● **DESCRIPTION OF THE TASK**
Everything in the data gets repeated exactly, except for the pictures.

● **PROVIDED DATA**
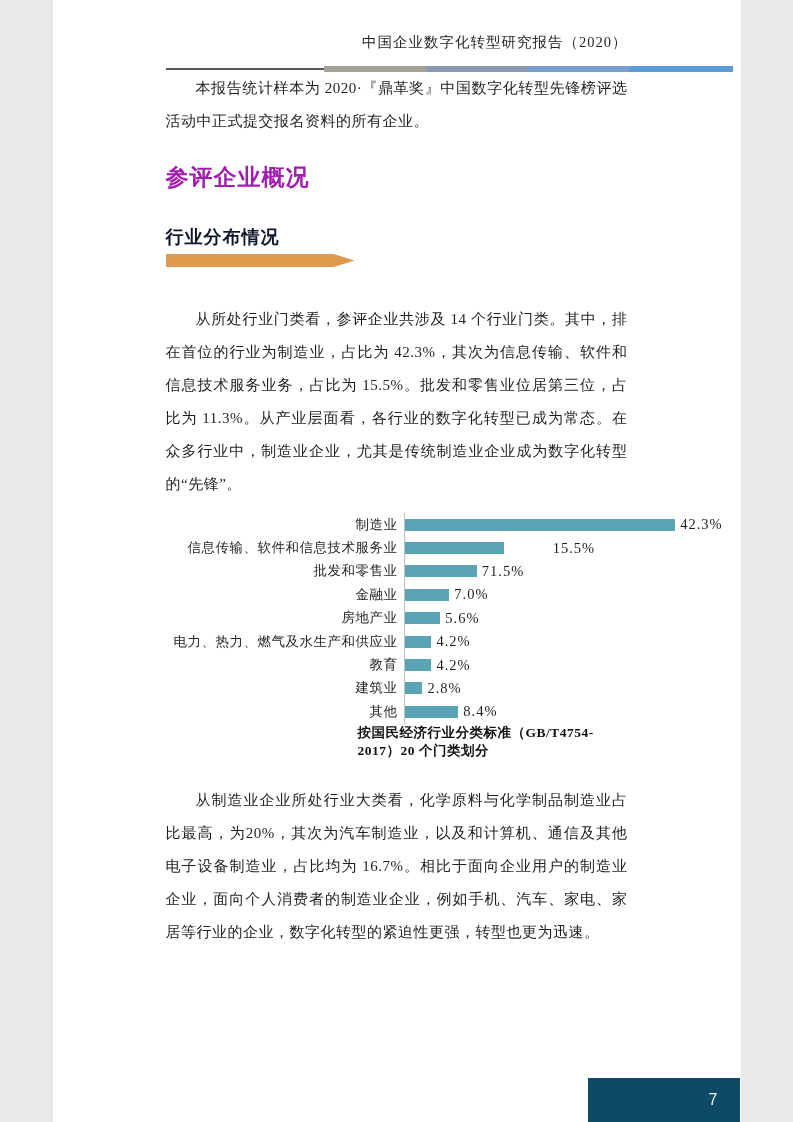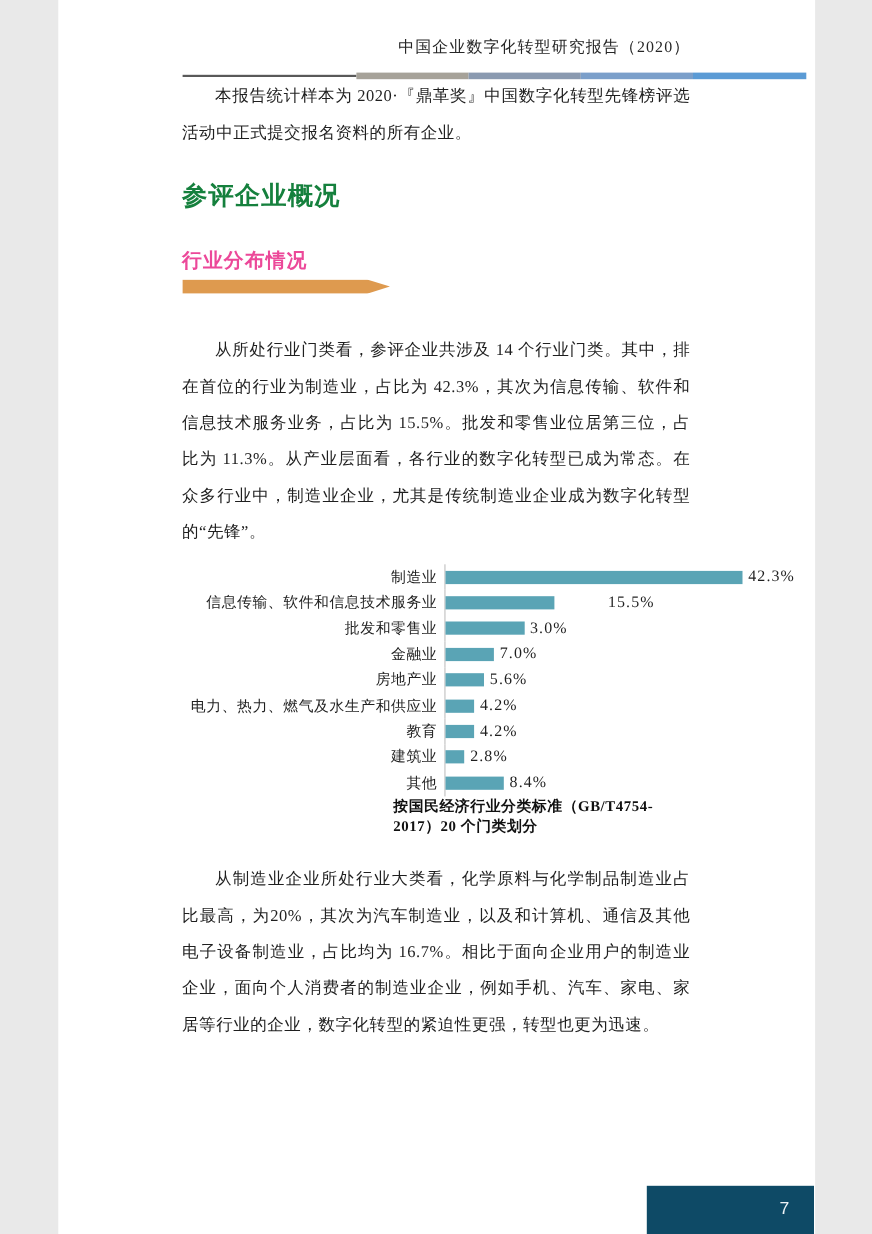--- a/index.html
+++ b/index.html
@@ -50,7 +50,7 @@
     font-family:"Liberation Sans","DejaVu Sans",sans-serif;
     font-size:23px;
     font-weight:bold;
-    color:#15803d;
+    color:#a21caf;
     letter-spacing:1px;
   }
   .h2{

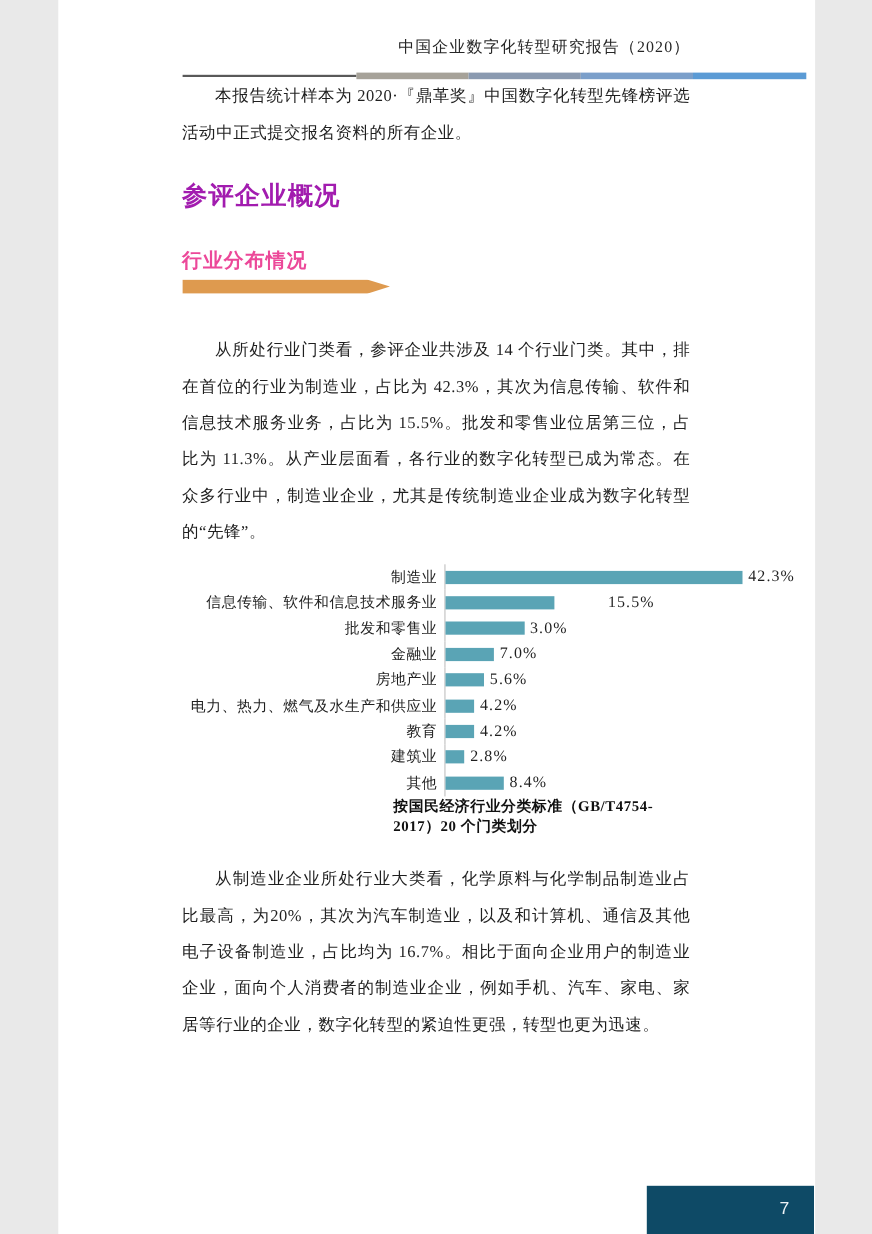--- a/index.html
+++ b/index.html
@@ -58,7 +58,7 @@
     font-family:"Liberation Sans","DejaVu Sans",sans-serif;
     font-size:18px;
     font-weight:bold;
-    color:#ec4899;
+    color:#0f172a;
     letter-spacing:1px;
   }
   .arrow-banner{

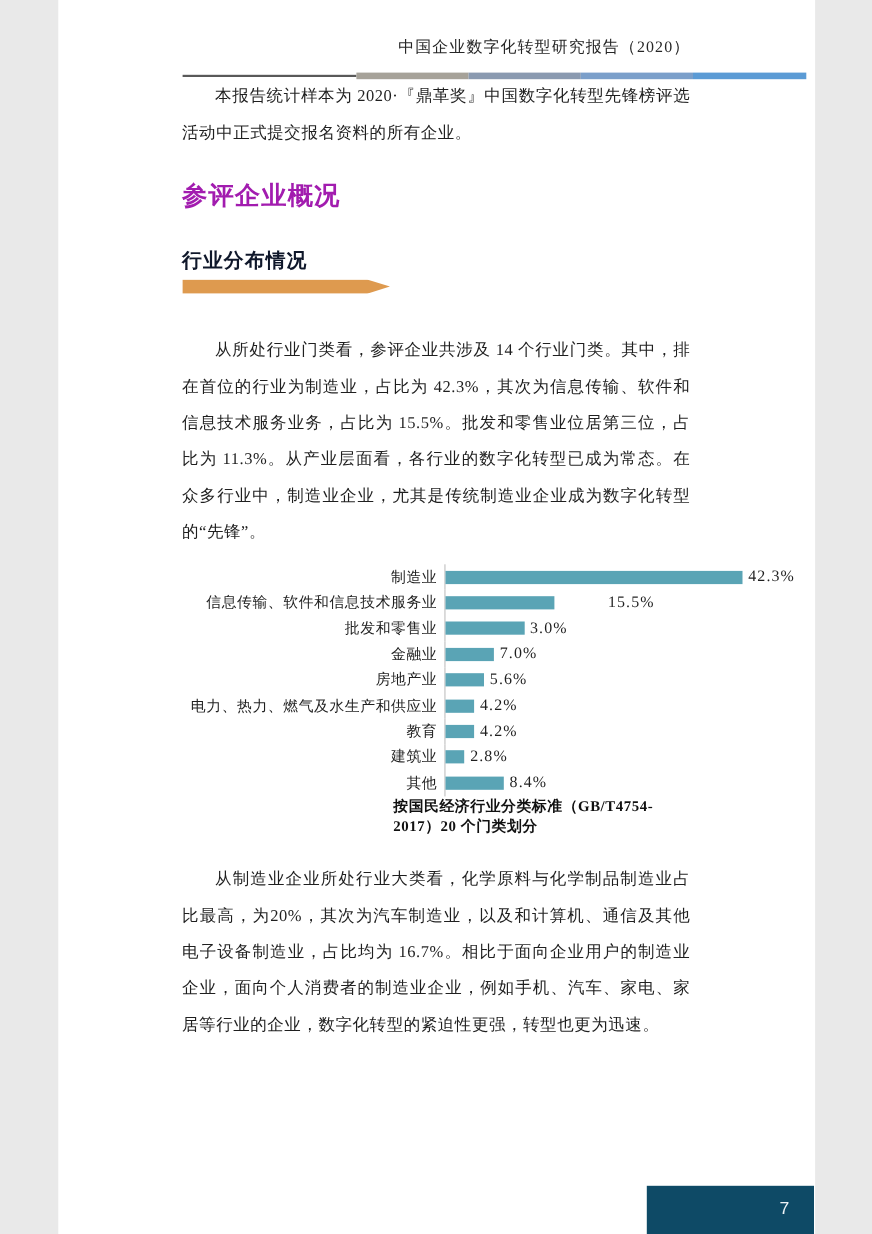--- a/index.html
+++ b/index.html
@@ -166,7 +166,7 @@
         <div class="chart-label">批发和零售业</div>
         <div class="chart-plot" style="border-left-color: rgb(191, 191, 191);">
           <div class="chart-bar" style="width: 72.32px; background: rgb(90, 164, 181);"></div>
-          <div class="chart-value">3.0%</div>
+          <div class="chart-value">71.5%</div>
         </div>
       </div>
       <div class="chart-row">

● **ANSWER BOX**
--- a/index.html
+++ b/index.html
@@ -50,7 +50,7 @@
     font-family:"Liberation Sans","DejaVu Sans",sans-serif;
     font-size:23px;
     font-weight:bold;
-    color:#15803d;
+    color:#a21caf;
     letter-spacing:1px;
   }
   .h2{

--- a/index.html
+++ b/index.html
@@ -58,7 +58,7 @@
     font-family:"Liberation Sans","DejaVu Sans",sans-serif;
     font-size:18px;
     font-weight:bold;
-    color:#ec4899;
+    color:#0f172a;
     letter-spacing:1px;
   }
   .arrow-banner{

--- a/index.html
+++ b/index.html
@@ -166,7 +166,7 @@
         <div class="chart-label">批发和零售业</div>
         <div class="chart-plot" style="border-left-color: rgb(191, 191, 191);">
           <div class="chart-bar" style="width: 72.32px; background: rgb(90, 164, 181);"></div>
-          <div class="chart-value">3.0%</div>
+          <div class="chart-value">71.5%</div>
         </div>
       </div>
       <div class="chart-row">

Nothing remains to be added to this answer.